● INSTRUCTIONS TO FOLLOW:
What is needed is an exact copy of every line from the one with "background: #a21caf ->" to the end of the entries below, without the pictures.

*** PROVIDED INFORMATION ***

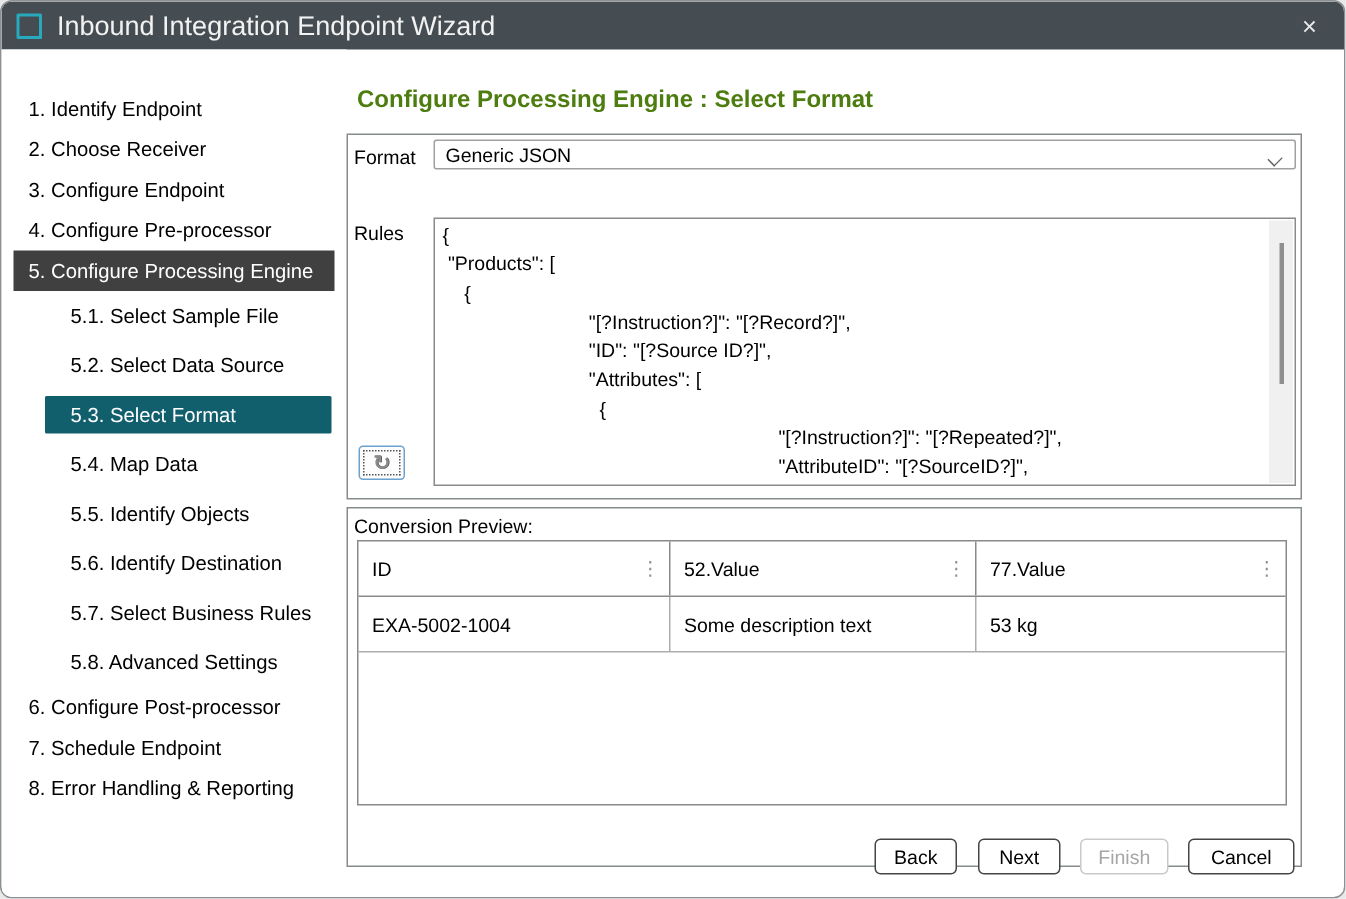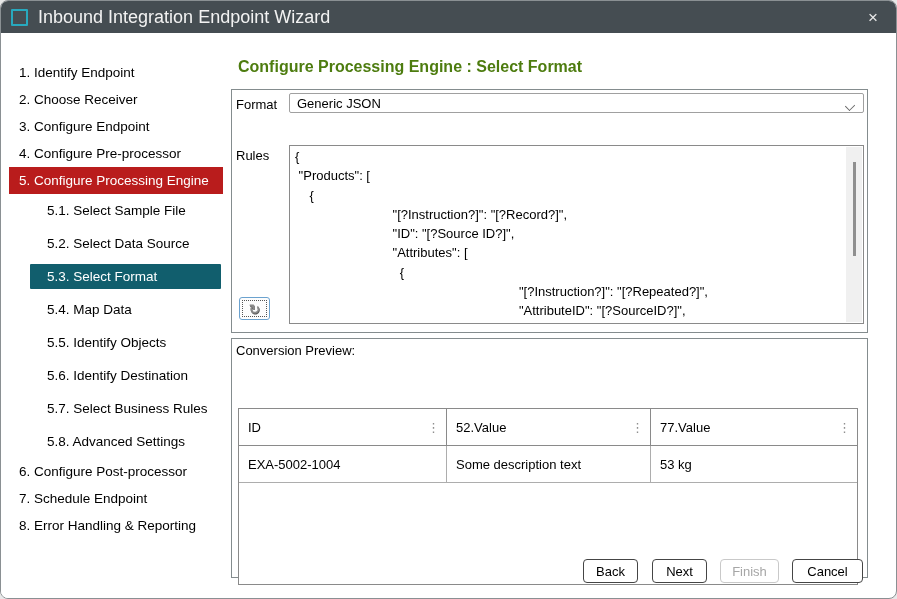"5. Configure Processing Engine" .sb-item.lvl1.active { background: #b91c1c -> #404040 }
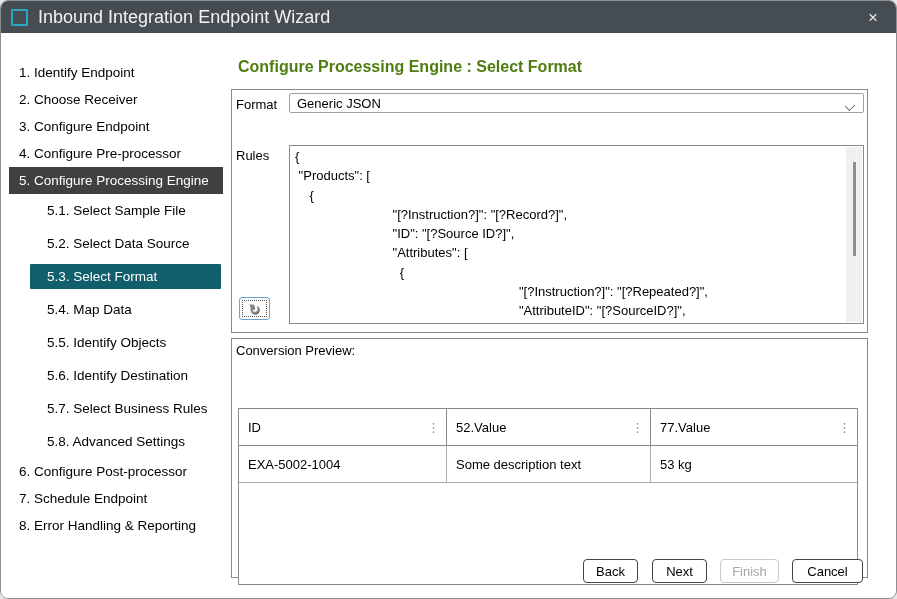"ID" .tbl { margin-top: 48px -> none }
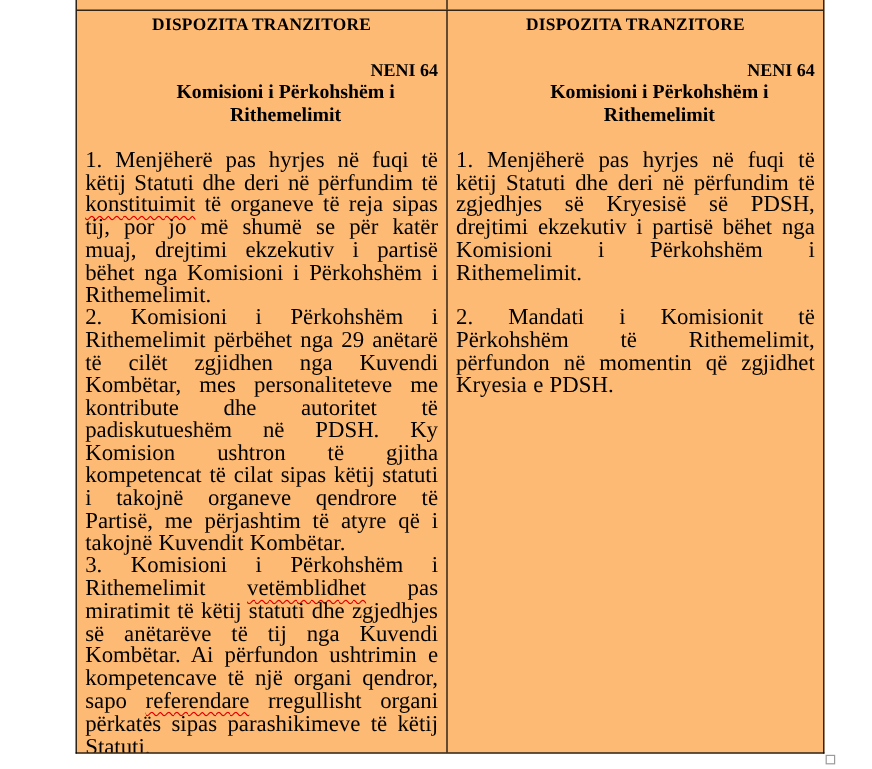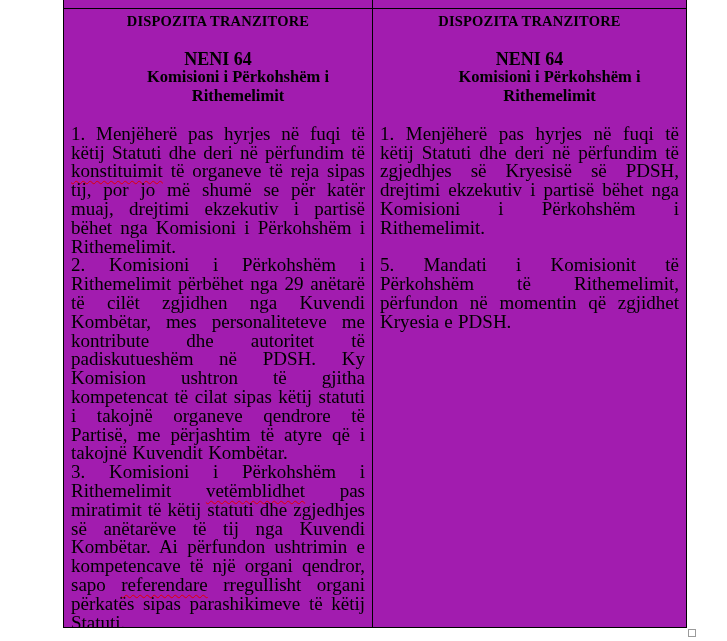"DISPOZITA TRANZITORE" .doc-table { background: #a21caf -> #fdba74 }
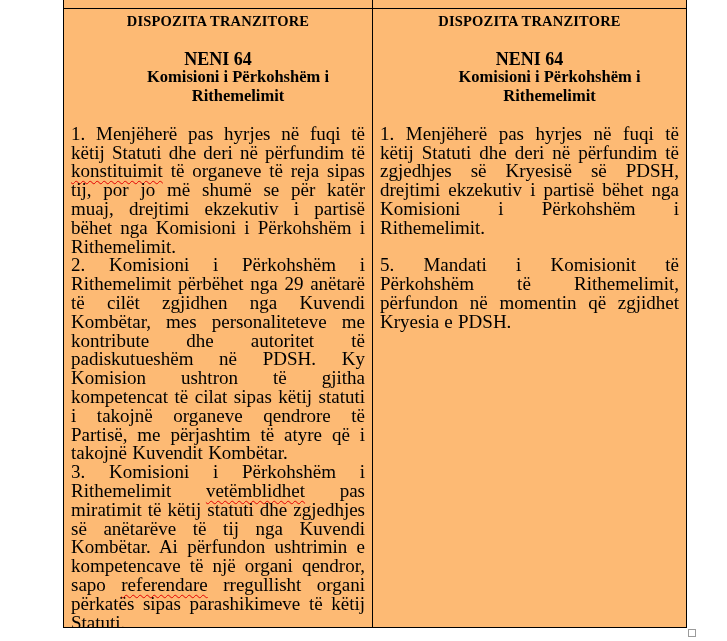"NENI 64" .article-number { font-size: 18px -> 15px; text-align: none -> right }
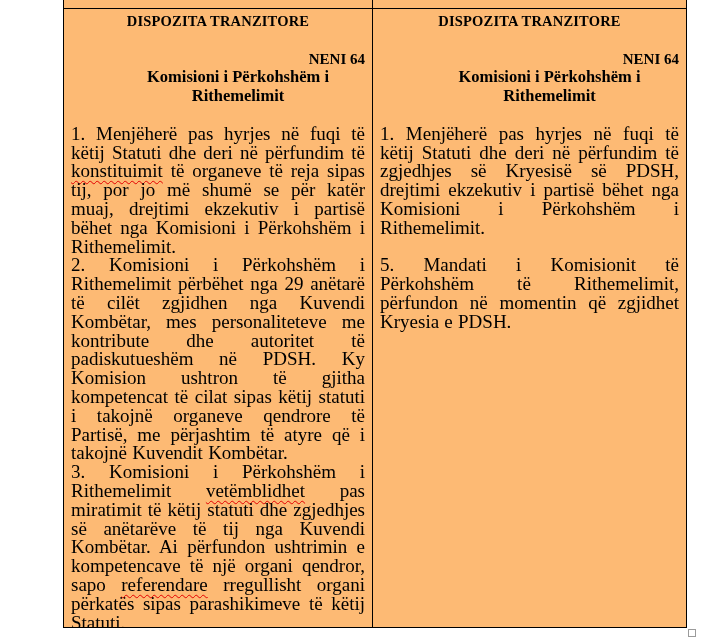"5. Mandati i Komisionit të" p { text: 5 -> 2 }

*** End of PROVIDED INFORMATION ***

● PROBLEM SOLUTION:
"DISPOZITA TRANZITORE" .doc-table { background: #a21caf -> #fdba74 }
"NENI 64" .article-number { font-size: 18px -> 15px; text-align: none -> right }
"5. Mandati i Komisionit të" p { text: 5 -> 2 }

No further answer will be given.